April 5, 2007 Court Permits Employer To Proceed With Novel Claim Against Competitor For Soliciting Its Employees
In a recent decision, CRST Van Expedited, Inc. v. Werner Enterprises, Inc. the Ninth Circuit Court of Appeals (applying California law) permitted a trucking company to proceed with its lawsuit against a competitor that allegedly solicited and hired away its recently trained drivers. Although ordinarily a company has the right to solicit a competitors employees for hire, in this case the trucking company had one-year employment contracts with its drivers and it put its competitor on notice of such contracts when it learned of the solicitation. The competitor nevertheless hired the drivers before their one-year contract was up. In that circumstance, the court ruled that the trucking company could proceed with its lawsuit and seek damages for intentional interference with contract and unfair competition.
CRST Van Expedited, Inc. (CRST) is a trucking company that sponsors a driver training program to help its new hires become certified truck drivers. After a certain point in the training program, if the driver trainee wishes to continue employment with CRST s/he must sign a one-year employment contract. The employment contract provides that CRST will pay for all of the costs associated with the driver training and certification, however, if the employee is terminated for cause or voluntarily quits, the employee must reimburse the Company for a portion of the training costs.

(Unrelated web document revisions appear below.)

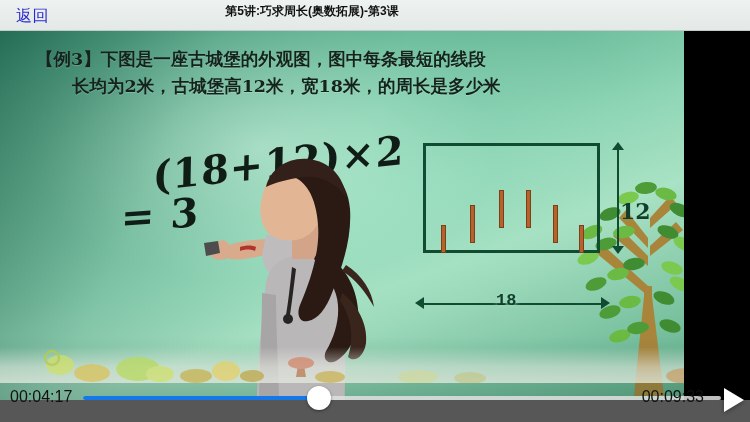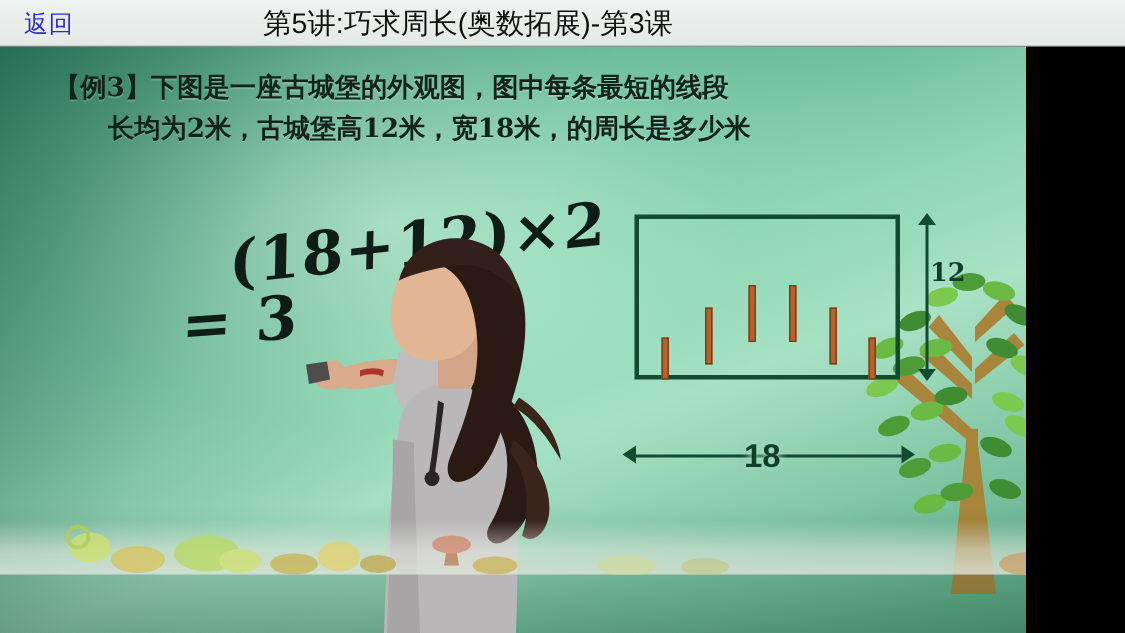--- a/index.html
+++ b/index.html
@@ -15,7 +15,7 @@
   .nav-back { position:absolute; left:16px; top:6px; font-size:16px;
     color:#2a2ad0; letter-spacing:.5px; cursor:pointer; }
   .nav-title { position:absolute; left:0; top:3px; width:624px; text-align:center;
-    font-size:19px; font-weight:normal; color:#10100f; letter-spacing:0px; }
+    font-size:12px; font-weight:bold; color:#10100f; letter-spacing:0px; }
 
   
   .video { position:absolute; left:0; top:31px; width:684px; height:391px;

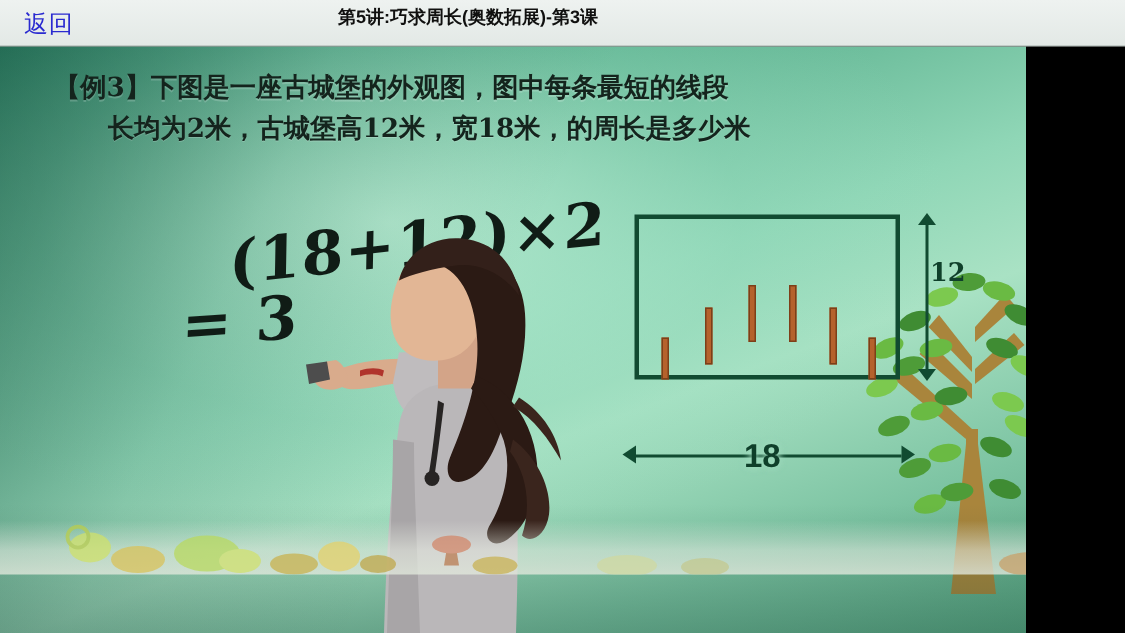--- a/index.html
+++ b/index.html
@@ -59,7 +59,7 @@
     border-left:6px solid transparent; border-right:6px solid transparent; }
   .dimv .atop { top:0; border-bottom:8px solid #114b31; }
   .dimv .abot { bottom:0; border-top:8px solid #114b31; }
-  .dimv .lbl { position:absolute; left:14px; top:30px; font-size:17px; font-weight:bold;
+  .dimv .lbl { position:absolute; left:14px; top:56px; font-size:22px; font-weight:bold;
     color:#0f3f2a; font-family:"DejaVu Serif","Liberation Serif",serif; }
 
   .dimh { position:absolute; left:-8px; top:150px; width:195px; height:22px; }

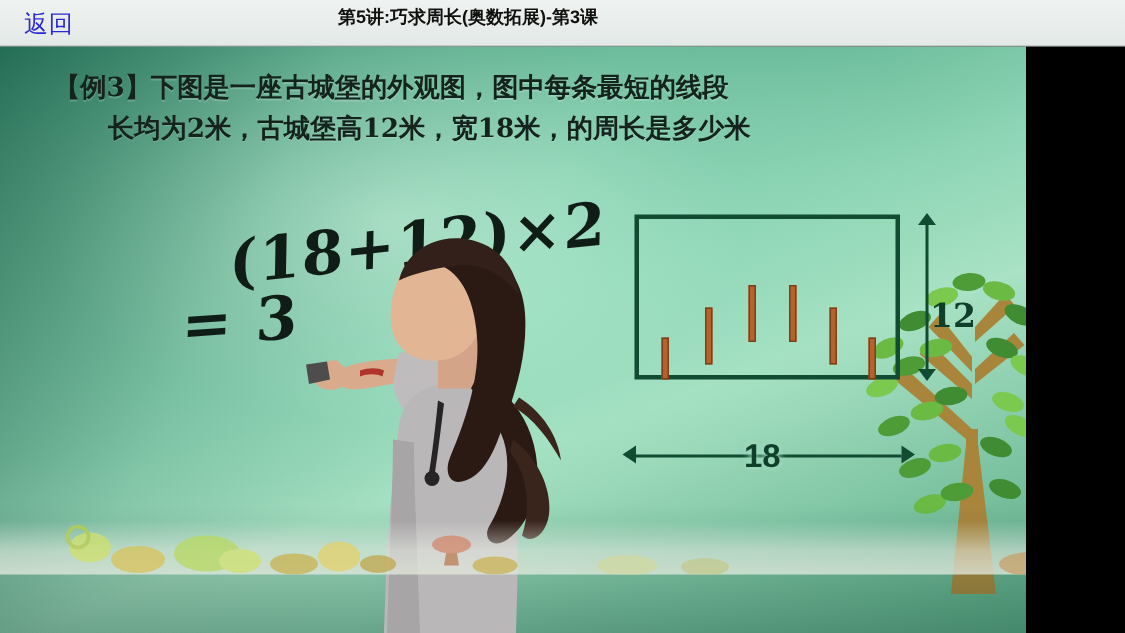--- a/index.html
+++ b/index.html
@@ -68,9 +68,9 @@
     border-top:6px solid transparent; border-bottom:6px solid transparent; }
   .dimh .aleft { left:0; border-right:9px solid #114b31; }
   .dimh .aright { right:0; border-left:9px solid #114b31; }
-  .dimh .lbl { position:absolute; left:78px; top:-2px; font-size:22px; font-weight:bold;
+  .dimh .lbl { position:absolute; left:78px; top:-2px; font-size:17px; font-weight:bold;
     color:#0f3f2a; background:transparent;
-    font-family:Liberation Sans, sans-serif;
+    font-family:Liberation Mono, monospace;
     padding:0 3px; text-shadow:0 0 4px rgba(160,220,190,.9),0 0 6px rgba(160,220,190,.9); }
 
   

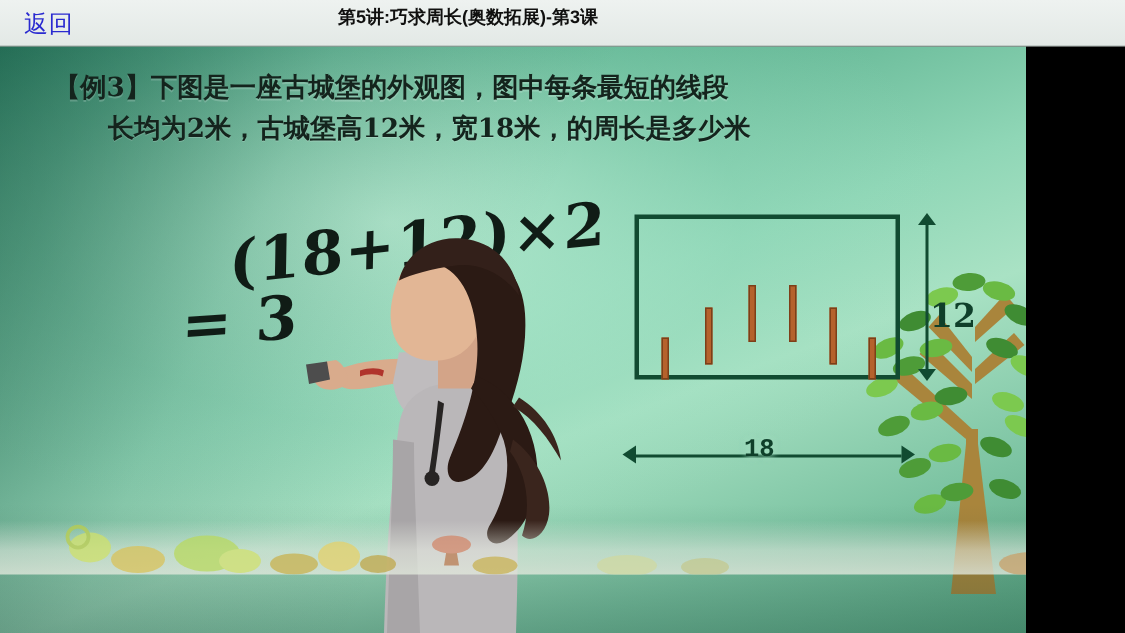--- a/index.html
+++ b/index.html
@@ -243,6 +243,20 @@
     </div>
   </div>
 
+  <div class="controls">
+    <div class="controls-bg" style="background: rgb(87, 87, 87);"></div>
+
+    <div class="time time-cur">00:04:17</div>
+
+    <div class="track">
+      <div class="track-fill" style="width: 37%; background: rgb(20, 120, 232);"></div>
+      <div class="thumb" style="left: calc(37% - 12px);"></div>
+    </div>
+
+    <div class="time time-tot">00:09:33</div>
+
+    <div class="playbtn"></div>
+  </div>
 
 </div>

CRST alleged in its lawsuit that after obtaining truck driver certification at CRSTs expense and working for CRST for only one month, two employees were solicited for employment by, and accepted employment with, Werner Enterprises, Inc. (Werner), a competing trucking company. CRST also claimed that Werner had a pattern of waiting for CRST to train drivers at CRSTs expense and then luring them away. CRST asserted that this conduct constituted intentional interference with contract, intentional interference with prospective economic advantage, and unfair competition in violation of California Business & Professions Code section 17200.

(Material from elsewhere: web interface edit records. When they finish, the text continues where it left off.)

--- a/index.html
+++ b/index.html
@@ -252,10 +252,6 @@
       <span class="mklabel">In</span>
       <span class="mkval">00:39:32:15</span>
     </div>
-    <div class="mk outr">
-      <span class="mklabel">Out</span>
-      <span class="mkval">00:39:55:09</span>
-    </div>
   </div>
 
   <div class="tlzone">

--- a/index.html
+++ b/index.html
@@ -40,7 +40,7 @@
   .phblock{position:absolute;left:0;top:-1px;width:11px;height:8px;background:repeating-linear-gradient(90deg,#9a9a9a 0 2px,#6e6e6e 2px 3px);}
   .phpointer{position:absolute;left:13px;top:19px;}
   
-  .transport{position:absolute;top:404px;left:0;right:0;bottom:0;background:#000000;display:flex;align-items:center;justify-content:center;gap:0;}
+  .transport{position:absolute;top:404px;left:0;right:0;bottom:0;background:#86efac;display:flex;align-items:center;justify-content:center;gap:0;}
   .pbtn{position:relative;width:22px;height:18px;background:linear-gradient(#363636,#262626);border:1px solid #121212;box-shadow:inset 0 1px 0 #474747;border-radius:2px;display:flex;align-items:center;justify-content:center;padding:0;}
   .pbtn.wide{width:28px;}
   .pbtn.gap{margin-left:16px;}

Although the trial court initially dismissed the entire lawsuit, the Ninth Circuit reinstated it on appeal. The court rejected Werners contention that soliciting and hiring CRSTs drivers was fair competition for employees. Because Werner knew that CRST had employment contracts with its drivers and yet still solicited the drivers for hire, it could be liable for intentional interference with those employment contracts and unfair competition. Notably, the court acknowledged that had CRSTs employees been at-will, Werners conduct would not have supported any of the claims alleged in the lawsuit. If the employees had merely been at-will, CRST would have been required to allege some independent wrongful or unlawful act by Werner other than the mere solicitation of its employees.
What This Means
This case demonstrates that one approach to fending off solicitation of valuable employees by competitors is to provide employees with employment contracts. Employers should understand, however, that this approach is not without risks. Employees who are provided employment contracts for a specified period of time may only be terminated for good cause. Thus employers may be sued for breach of contract by employees alleging there was insufficient reason for their termination. This is the primary reason most employers prefer to hire employees on an at-will basis.

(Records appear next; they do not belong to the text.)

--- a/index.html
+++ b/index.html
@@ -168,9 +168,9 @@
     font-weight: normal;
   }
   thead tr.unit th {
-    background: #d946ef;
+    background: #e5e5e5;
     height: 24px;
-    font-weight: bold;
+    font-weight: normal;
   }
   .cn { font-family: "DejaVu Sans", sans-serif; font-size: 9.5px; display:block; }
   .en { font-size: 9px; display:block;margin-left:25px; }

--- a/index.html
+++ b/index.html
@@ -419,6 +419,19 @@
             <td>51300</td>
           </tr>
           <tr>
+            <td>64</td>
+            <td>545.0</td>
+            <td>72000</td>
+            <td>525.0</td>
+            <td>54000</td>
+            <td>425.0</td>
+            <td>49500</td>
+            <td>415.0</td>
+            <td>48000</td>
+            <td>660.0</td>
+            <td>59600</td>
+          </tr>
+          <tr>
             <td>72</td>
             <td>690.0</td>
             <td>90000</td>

In addition, although the court did not invalidate the term in CRSTs contract that shifted a portion of driver training costs to employees who breached their employment agreement, it is important to note that in most circumstances employers cannot lawfully require employees to bear or repay training costs or other costs associated with their employment. This case, however, falls within a narrow exception to that general rule when training costs are associated with obtaining a certificate or license that the employee is required to have by a State or local government.